In the listing that follows, how many lines contain "shipping"? Give the number only.

*** Opening Input data ***

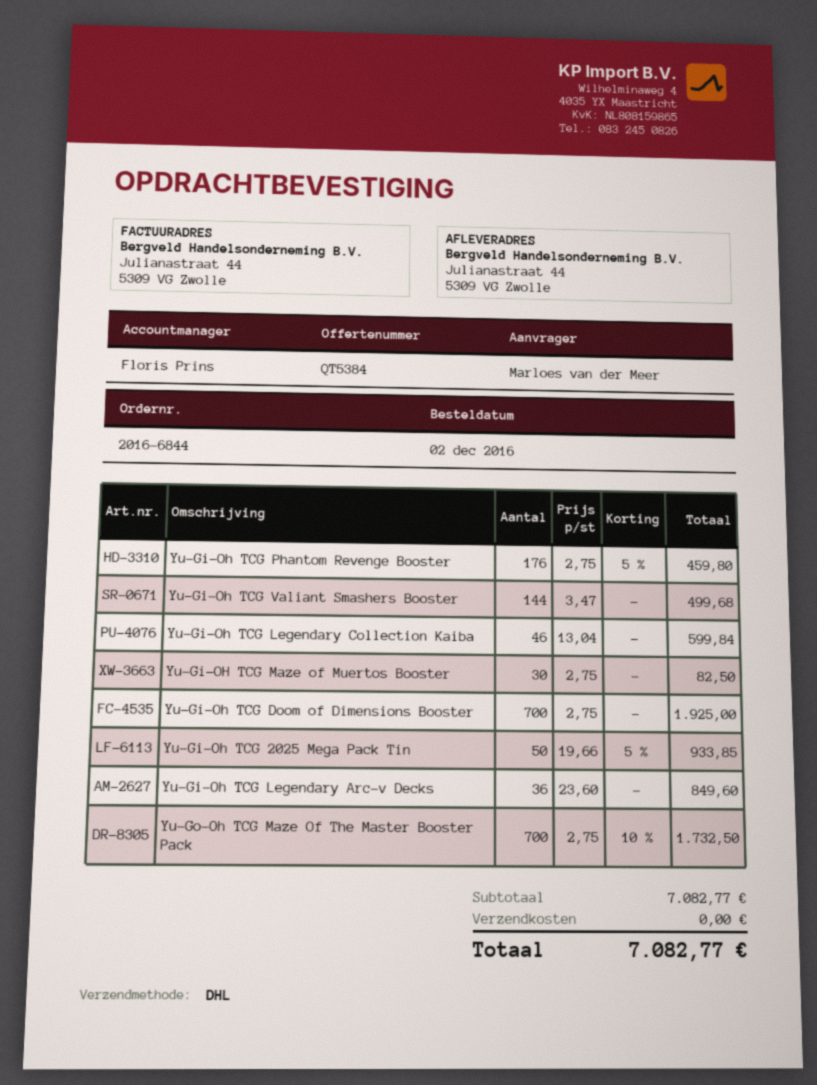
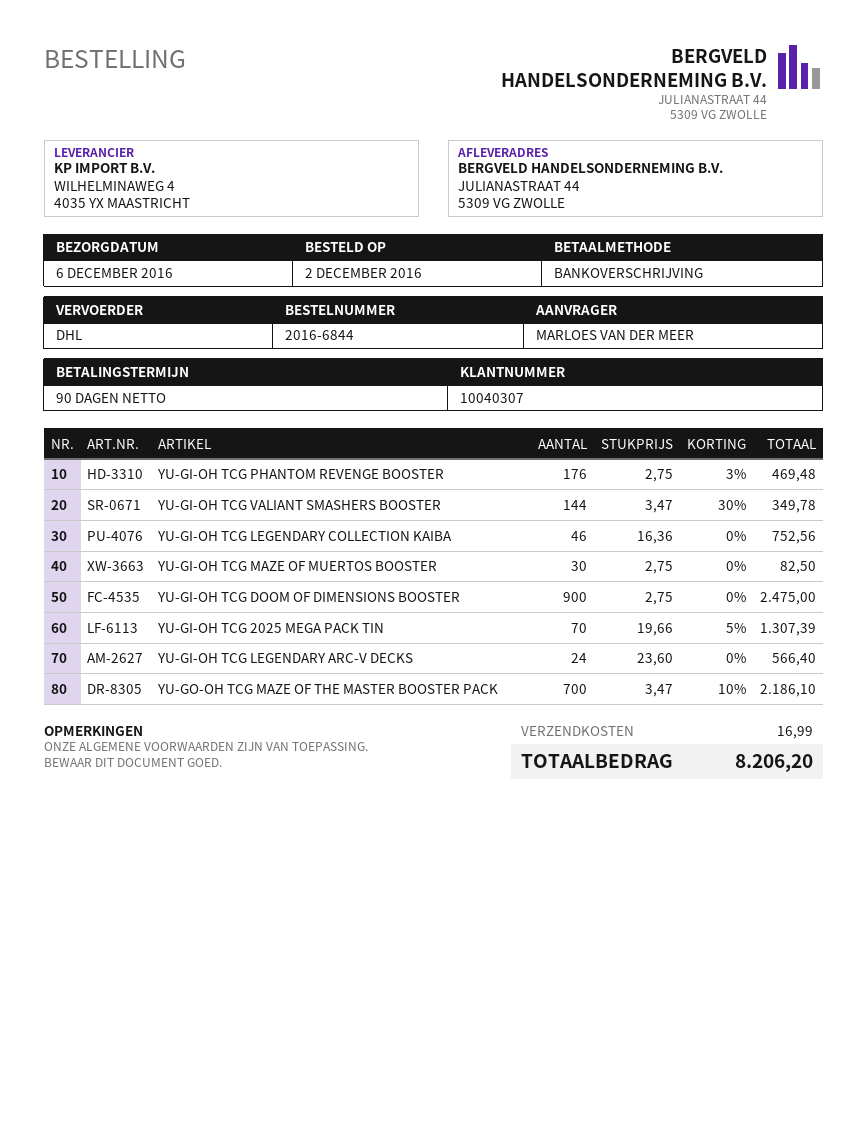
Yu-Gi-Oh TCG Phantom Revenge Booster: 176 x 2.75 - 5% = 459.80 -> 176 x 2.75 - 3% = 469.48
Yu-Gi-Oh TCG Valiant Smashers Booster: 144 x 3.47 = 499.68 -> 144 x 3.47 - 30% = 349.78
Yu-Gi-Oh TCG Legendary Collection Kaiba: 46 x 13.04 = 599.84 -> 46 x 16.36 = 752.56
Yu-Gi-Oh TCG Doom of Dimensions Booster: 700 x 2.75 = 1925.00 -> 900 x 2.75 = 2475.00
Yu-Gi-Oh TCG 2025 Mega Pack Tin: 50 x 19.66 - 5% = 933.85 -> 70 x 19.66 - 5% = 1307.39
Yu-Gi-Oh TCG Legendary Arc-v Decks: 36 x 23.60 = 849.60 -> 24 x 23.60 = 566.40
Yu-Go-Oh TCG Maze Of The Master Booster Pack: 700 x 2.75 - 10% = 1732.50 -> 700 x 3.47 - 10% = 2186.10
shipping: 0.00 -> 16.99
total: 7082.77 -> 8206.20

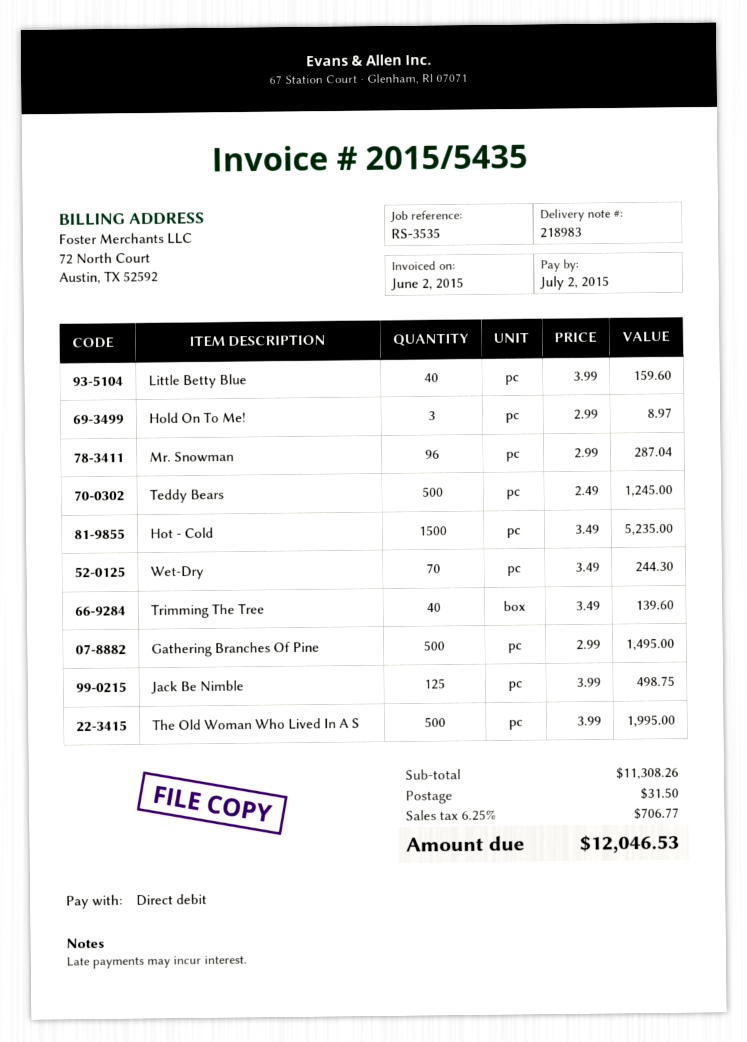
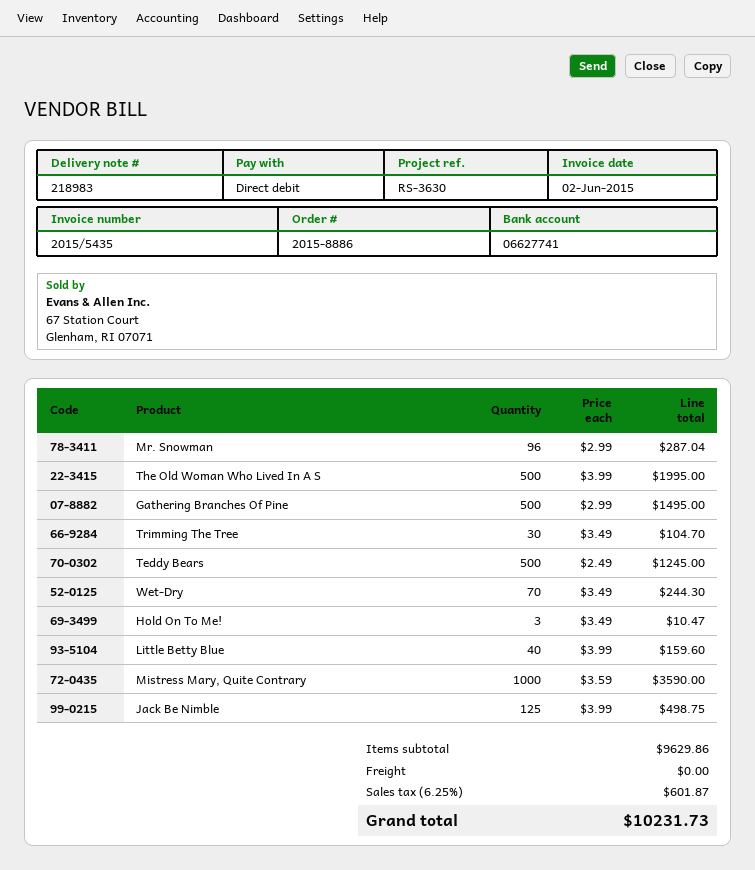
reference: RS-3535 -> RS-3630
Hold On To Me!: 3 x 2.99 = 8.97 -> 3 x 3.49 = 10.47
Hot - Cold: 1500 x 3.49 = 5235.00 -> none
Trimming The Tree: 40 x 3.49 = 139.60 -> 30 x 3.49 = 104.70
Mistress Mary, Quite Contrary: none -> 1000 x 3.59 = 3590.00
subtotal: 11308.26 -> 9629.86
shipping: 31.50 -> 0.00
tax: 6.25% = 706.77 -> 6.25% = 601.87
total: 12046.53 -> 10231.73

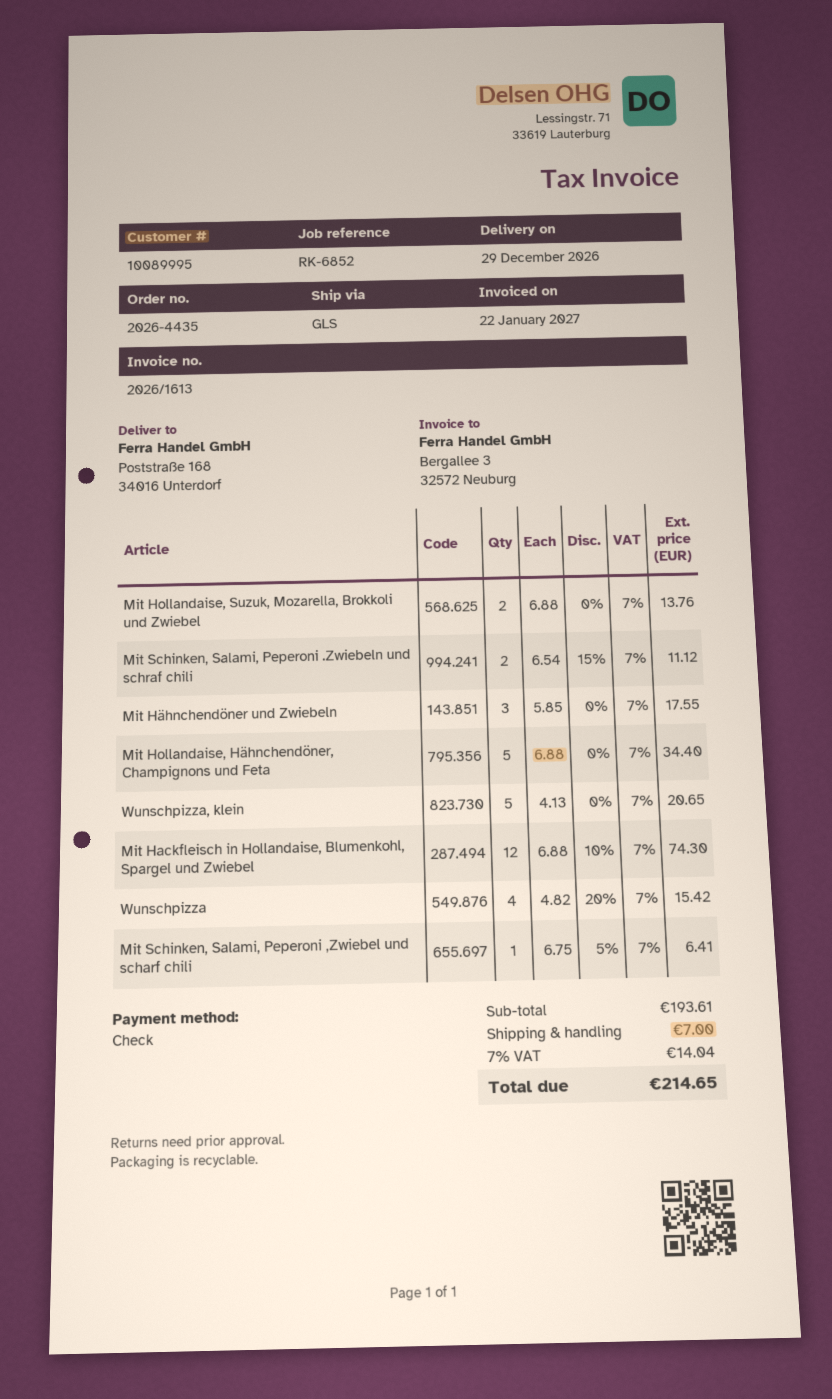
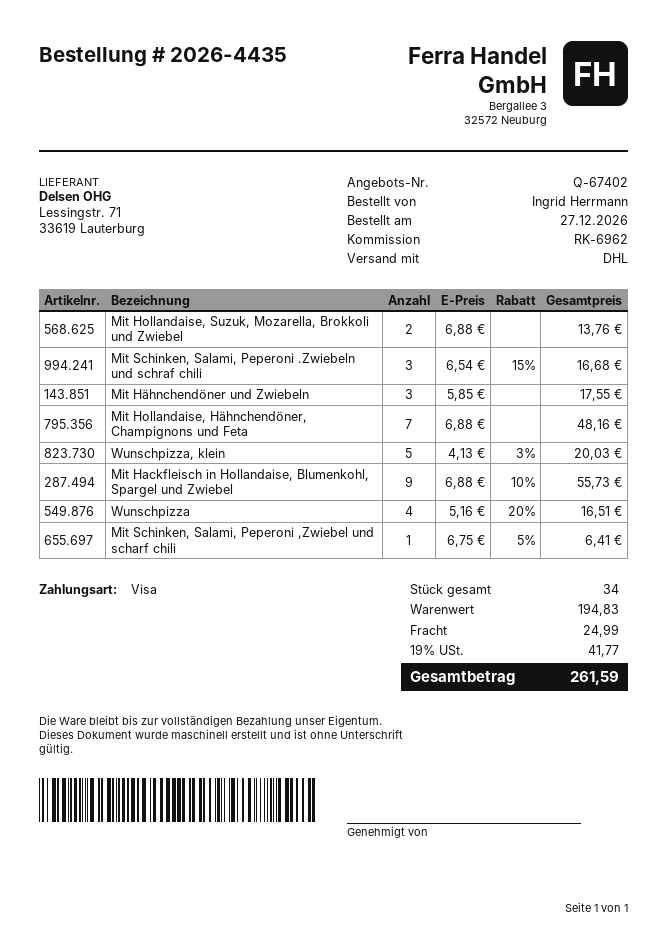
reference: RK-6852 -> RK-6962
payment method: cheque -> Visa
shipping method: GLS -> DHL
Mit Schinken, Salami, Peperoni .Zwiebeln und schraf chili: 2 x 6.54 - 15% = 11.12 -> 3 x 6.54 - 15% = 16.68
Mit Hollandaise, Hähnchendöner, Champignons und Feta: 5 x 6.88 = 34.40 -> 7 x 6.88 = 48.16
Wunschpizza, klein: 5 x 4.13 = 20.65 -> 5 x 4.13 - 3% = 20.03
Mit Hackfleisch in Hollandaise, Blumenkohl, Spargel und Zwiebel: 12 x 6.88 - 10% = 74.30 -> 9 x 6.88 - 10% = 55.73
Wunschpizza: 4 x 4.82 - 20% = 15.42 -> 4 x 5.16 - 20% = 16.51
subtotal: 193.61 -> 194.83
shipping: 7.00 -> 24.99
tax: 7% = 14.04 -> 19% = 41.77
total: 214.65 -> 261.59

*** Closing Input data ***

▶ [Answer section]: 4